Re: [logs] OT: 'Automated Log Analysis'

From: Sweth Chandramouli (loganalysisat_private)
Date: Wed Jun 19 2002 - 00:49:01 PDT

Next message: Raistlin: "Re: [logs] Logs & the great unification theory"

Previous message: Sweth Chandramouli: "Re: [logs] OT: 'Automated Log Analysis'"
In reply to: Sweth Chandramouli: "Re: [logs] OT: 'Automated Log Analysis'"
Next in thread: Rajkumar S.: "[logs] How are you analysing logs now?"
Messages sorted by: [ date ] [ thread ] [ subject ] [ author ]

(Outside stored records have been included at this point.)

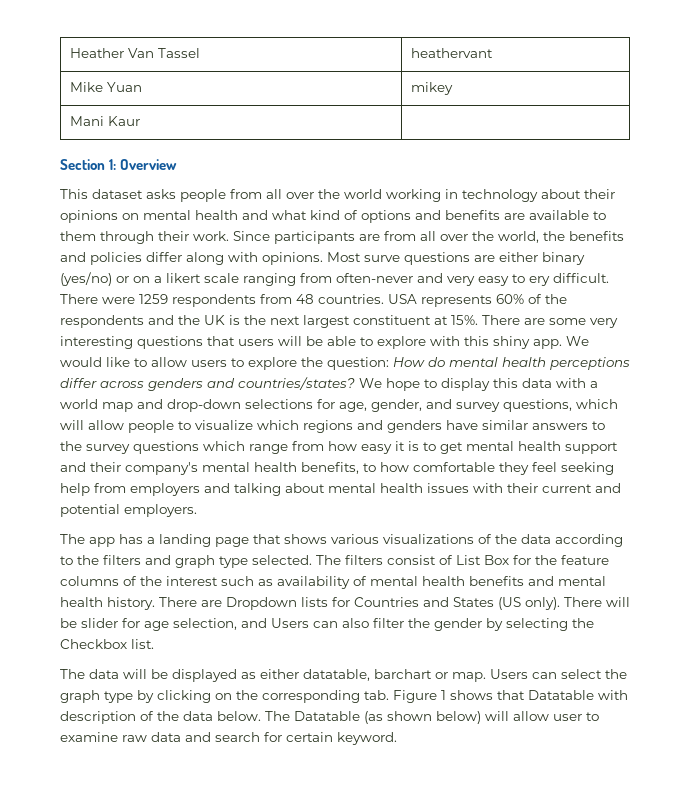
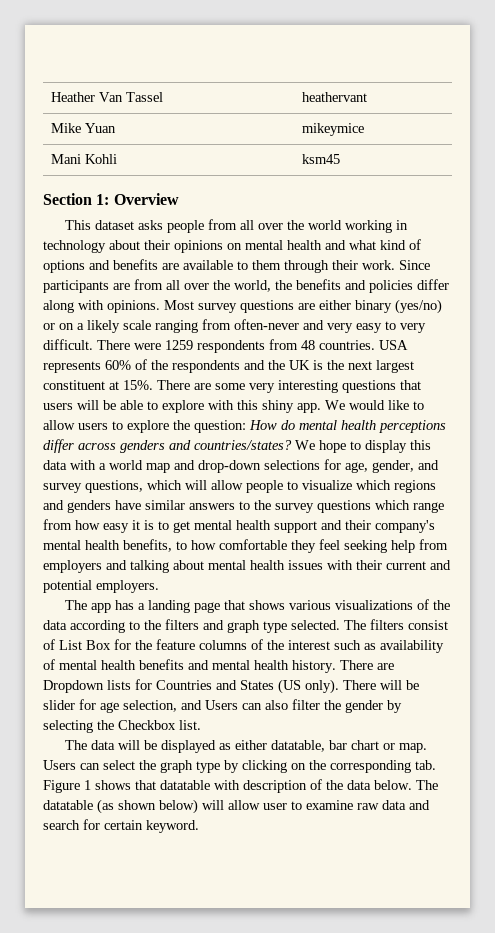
[410,82,453,95] mikey -> [301,123,364,136] mikeymice
[107,116,140,126] Kaur | -> [84,154,117,164] [301,154,340,164] Kohli | ksm45
[364,255,400,262] surve -> [198,303,237,313] survey
[166,273,201,283] likert -> [87,320,120,333] likely
[529,276,550,286] ery -> [400,323,426,333] very
[374,669,432,679] barchart -> [329,740,380,750] bar chart
[528,690,594,700] Datatable -> [160,780,210,790] datatable
[294,711,360,721] Datatable -> [43,800,93,810] datatable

On Wed, Jun 19, 2002 at 01:11:16AM -0400, Sweth Chandramouli wrote:
> On Tue, Jun 18, 2002 at 10:56:40AM -0700, Bill Rhodes wrote:
> > If you are truly after testable data merely for empirical purposes, you
> > might do well to write a small Perl script or some such which will excerpt
> > and then anonymize some statistically large yet still manageable chunk of
> > log data.
> 	Ask, and ye shall receive; I just sat down and hacked
> together a pretty nice (if I do say so myself) tool to do this, and
> have posted it as <http://www.enterpriselogging.net/tools/scrub_log>.  It
> doesn't handle the task of extracting a random sample, but I've got
> another script to do that that I'll be posting shortly in that same
> directory
	Grr... it appears that when I left Counterpane, the CD that
they sent me of my personal files that I had on machines there didn't
include all of the directories I had asked for, including the one that
had that script in it.  (Tina, I don't suppose you could ask around and
see if the "tools" subdir of my home dir on muon is still archived
somewhere, by any chance?)  I've just hacked together a new version, but
I make no assurances of it's algorithmical accuracy, since I had to do
it from memory.  It's available in the dir referenced in the URL above,
with the file name random_sample; I'd appreciate any feedback on it,
especially WRT whether it returns the right numbers of records using all
of the algorithms supported.
	Here's the pod from it:

    random_sample ( ( ( -m | -d ) <relative_sample_size> ) |
    <absolute_sample_size> ) input_file ...

    Sample Invocation:

    $ random_sample 1000 /var/log/syslog/daemonlog

    $ random_sample -m 10% /var/log/syslog/*

    Acts as a filter on input file(s) or standard input, returning a
    (pseudo-)random sample of the input. If an absolute sample size is
    specified as an integer, then that number of line-oriented records are
    returned, and an efficient algorithm is used that only requires a single
    read of the input stream, and whose maximum memory usage is only the
    amount needed to store the sample_size number of records. If the number
    of available records is smaller than the requested sample size, the
    program fails with an informative error.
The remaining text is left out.